## YOUR ASSIGNMENT
Each line in these records that contains "login" counts once. Give the number only.
Content starts
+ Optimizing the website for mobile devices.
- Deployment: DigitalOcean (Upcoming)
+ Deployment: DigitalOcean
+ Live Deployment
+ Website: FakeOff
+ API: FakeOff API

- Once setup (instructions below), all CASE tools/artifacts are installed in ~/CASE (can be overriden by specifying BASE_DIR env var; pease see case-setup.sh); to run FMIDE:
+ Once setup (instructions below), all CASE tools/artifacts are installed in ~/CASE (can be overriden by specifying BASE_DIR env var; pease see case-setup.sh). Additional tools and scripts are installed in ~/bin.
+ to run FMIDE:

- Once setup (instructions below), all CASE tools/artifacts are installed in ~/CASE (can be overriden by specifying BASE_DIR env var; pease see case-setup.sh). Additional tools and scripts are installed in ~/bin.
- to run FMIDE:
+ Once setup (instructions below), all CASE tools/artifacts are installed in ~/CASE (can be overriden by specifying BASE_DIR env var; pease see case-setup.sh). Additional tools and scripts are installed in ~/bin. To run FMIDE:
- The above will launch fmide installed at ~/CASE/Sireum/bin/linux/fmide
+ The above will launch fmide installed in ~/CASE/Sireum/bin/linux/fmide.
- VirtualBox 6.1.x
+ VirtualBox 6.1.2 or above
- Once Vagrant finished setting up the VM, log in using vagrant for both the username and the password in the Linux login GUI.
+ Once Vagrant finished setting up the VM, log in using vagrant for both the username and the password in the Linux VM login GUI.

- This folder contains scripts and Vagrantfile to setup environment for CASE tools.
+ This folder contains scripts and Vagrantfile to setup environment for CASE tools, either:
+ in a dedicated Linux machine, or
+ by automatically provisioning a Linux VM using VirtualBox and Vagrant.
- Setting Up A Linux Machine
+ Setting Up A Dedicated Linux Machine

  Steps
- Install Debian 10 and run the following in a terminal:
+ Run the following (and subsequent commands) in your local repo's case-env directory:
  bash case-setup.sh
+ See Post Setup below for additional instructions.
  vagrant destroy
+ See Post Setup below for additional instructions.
Content ends
## SOLUTION
2